Standard was, among many other things, one of the nation’s leaders in supplying a new demand when sometime in the late 1960s, Americans started wearing print T-shirts—not just as undershirts, but on the outside—with colorful prints of Mickey Mouse or the “Keep On Truckin’” guy. Standard made those trademark tees here.

It’s been claimed that Standard produced more than one million undergarments per week. Although the neighborhoods around it, namely Parkridge, are busy with new residents now, the old factory is quiet.

What remains is clearly visible from the other side at Caswell Park. Now used mostly for community softball, Caswell Park served for almost 80 years as Knoxville’s pro-baseball stadium, and home plate was so close to Standard that long foul balls broke out dozens of the factory’s hundreds of high windows. The large brick structure has been the subject of several plans in recent years, but at this writing, its fate is uncertain.

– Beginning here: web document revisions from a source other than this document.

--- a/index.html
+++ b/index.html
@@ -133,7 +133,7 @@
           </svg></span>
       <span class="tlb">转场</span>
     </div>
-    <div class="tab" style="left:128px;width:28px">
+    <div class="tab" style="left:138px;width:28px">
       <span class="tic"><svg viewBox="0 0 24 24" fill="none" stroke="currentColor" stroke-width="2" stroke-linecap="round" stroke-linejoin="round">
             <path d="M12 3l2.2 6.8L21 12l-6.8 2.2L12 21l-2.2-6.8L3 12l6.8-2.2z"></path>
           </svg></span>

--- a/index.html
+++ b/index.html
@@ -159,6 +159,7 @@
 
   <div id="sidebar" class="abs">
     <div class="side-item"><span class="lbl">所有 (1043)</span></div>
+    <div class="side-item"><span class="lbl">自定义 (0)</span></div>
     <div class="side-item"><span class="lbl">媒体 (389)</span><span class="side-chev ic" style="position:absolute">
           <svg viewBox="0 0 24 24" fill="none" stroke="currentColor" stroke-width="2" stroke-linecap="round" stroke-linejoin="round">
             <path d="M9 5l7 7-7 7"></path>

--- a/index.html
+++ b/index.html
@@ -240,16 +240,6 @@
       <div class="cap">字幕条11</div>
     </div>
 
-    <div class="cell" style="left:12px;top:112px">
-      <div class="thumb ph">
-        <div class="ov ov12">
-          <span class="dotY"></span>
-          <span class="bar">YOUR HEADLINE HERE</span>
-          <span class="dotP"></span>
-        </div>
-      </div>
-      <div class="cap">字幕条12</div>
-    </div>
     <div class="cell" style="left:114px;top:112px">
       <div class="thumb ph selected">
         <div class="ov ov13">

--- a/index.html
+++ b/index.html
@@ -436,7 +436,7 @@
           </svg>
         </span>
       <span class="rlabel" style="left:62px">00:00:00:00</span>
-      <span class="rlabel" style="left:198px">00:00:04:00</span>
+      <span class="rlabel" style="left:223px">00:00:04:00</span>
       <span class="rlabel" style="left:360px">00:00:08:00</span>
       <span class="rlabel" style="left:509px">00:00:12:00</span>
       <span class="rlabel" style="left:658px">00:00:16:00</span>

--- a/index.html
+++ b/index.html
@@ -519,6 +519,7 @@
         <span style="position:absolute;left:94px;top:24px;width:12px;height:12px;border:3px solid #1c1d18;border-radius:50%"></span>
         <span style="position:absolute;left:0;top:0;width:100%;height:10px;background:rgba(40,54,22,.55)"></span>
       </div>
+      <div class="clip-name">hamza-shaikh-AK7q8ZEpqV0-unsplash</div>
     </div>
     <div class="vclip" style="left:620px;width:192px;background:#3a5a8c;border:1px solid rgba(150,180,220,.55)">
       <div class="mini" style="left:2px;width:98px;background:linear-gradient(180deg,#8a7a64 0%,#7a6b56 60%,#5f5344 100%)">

Adjacent to the old mill, though, visible and accessible from 6th Avenue, is a renovated industrial building now home to Patricia Nash’s international handbag company; one could claim she continues some of the fashion-accessories tradition of Knoxville’s textile industry.

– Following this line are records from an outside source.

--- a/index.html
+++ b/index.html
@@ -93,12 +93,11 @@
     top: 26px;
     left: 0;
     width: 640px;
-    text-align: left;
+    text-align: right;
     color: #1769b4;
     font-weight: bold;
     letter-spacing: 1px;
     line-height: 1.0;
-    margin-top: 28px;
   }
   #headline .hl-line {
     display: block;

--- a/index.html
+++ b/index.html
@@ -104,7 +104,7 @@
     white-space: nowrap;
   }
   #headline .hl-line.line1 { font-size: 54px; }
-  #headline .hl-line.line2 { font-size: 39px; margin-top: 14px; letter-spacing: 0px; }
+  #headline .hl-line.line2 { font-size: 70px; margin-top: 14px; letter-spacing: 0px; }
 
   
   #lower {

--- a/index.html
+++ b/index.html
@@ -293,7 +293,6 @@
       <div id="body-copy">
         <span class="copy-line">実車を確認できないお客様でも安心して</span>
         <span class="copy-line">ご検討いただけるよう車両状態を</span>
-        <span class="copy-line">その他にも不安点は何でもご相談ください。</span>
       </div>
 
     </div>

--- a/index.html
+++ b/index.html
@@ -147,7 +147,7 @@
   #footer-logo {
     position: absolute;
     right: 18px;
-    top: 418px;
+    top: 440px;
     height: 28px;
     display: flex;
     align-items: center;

The little “downtown” section of 1500 Washington Avenue, which shows some signs of reviving, was a cluster of stores that grew there a century ago to serve Standard’s many employees. (Today visitors can find a large mural inspired by the poetry of Jimmy Carter and the beauty of East Tennessee, lowercase books - a used bookshop, and The Flower Pot Galleria and Eatery – a combination florist and café, and other businesses.)

Women often had difficulty getting jobs in Knoxville except as domestic servants or stenographers. Most heavy-industry factories hired only men. But because women were perceived to have a knack for sewing and knitting, several textile mills hired women in larger number than men.

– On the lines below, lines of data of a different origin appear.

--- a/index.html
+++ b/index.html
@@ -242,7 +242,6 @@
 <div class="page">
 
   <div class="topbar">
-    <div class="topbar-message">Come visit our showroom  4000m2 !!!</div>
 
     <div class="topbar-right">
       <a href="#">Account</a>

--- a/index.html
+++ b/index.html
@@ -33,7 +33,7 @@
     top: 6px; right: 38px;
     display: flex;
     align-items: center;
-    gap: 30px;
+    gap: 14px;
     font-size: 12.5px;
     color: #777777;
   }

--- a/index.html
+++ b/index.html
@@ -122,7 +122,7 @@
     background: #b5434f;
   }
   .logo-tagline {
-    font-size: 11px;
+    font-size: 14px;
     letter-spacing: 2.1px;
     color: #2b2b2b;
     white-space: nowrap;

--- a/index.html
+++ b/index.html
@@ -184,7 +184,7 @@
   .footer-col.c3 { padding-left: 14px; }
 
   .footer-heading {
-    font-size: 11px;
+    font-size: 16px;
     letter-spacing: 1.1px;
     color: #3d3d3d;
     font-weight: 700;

Ca. 1918 Cherokee Mills is close to the well-trafficked center of town, on Sutherland Avenue at the corner of Concord, northwest of UT campus. It manufactured cotton yarn. Most of its employees were women, who went on strike in 1934, partly because of inadequate women’s-room facilities. That Cherokee strike was featured in a PBS documentary about women leaders in the labor movement. It was one of the most dramatic strikes in Knoxville history.

Cherokee remained in business here until 1955, when its owner, complaining about Knoxville’s high taxes, moved it into a more modern facility in Sevier County.

After it closed, its building housed a potato-chip factory for several years, but artfully restored with lush landscaping, the building might easily be mistaken for new. It now offers medical and tech-oriented business space. If you drink a cup of coffee at The Golden Roast, the locally well-known coffee shop at the western end of the building, you’re visiting Knoxville’s textile (and labor) history.

***

Several textile mills, even large ones, are gone without a trace. Palatial Knoxville Woolen Mills, later known as Appalachian Mills, which stood north of Fort Sanders near I-40, was still a very large and interesting ruin as late as the 1970s, but it’s hard to find any trace of it today. Jefferson Woolen Mills, on the south side of the river on Blount Avenue, was torn down in more recent years.

Like a lot of industries, Knoxville factories suffered from foreign competition—as well as competition from rural counties offering cheaper tax rates for industry. Bucking a downward trend, Levi Strauss opened a Knoxville plant in 1953, just as some other old-line textile mills were closing or moving away. The Cherry Street plant proved to be a major exception to the textile trends, employing as many as 2,300 and manufacturing as many as 7,000 pairs of jeans per day, and became the biggest Levis producer in America. But foreign competition and high-fashion jeans contributed to its decline and closure in 2002. Its long, low, modern-style building might seem nondescript from the street until you realize how big it is. It survives in East Knoxville, on the east side of Cherry Street between I-40 and Cecil Avenue, and has been used for a variety of purposes, from law enforcement to furniture storage.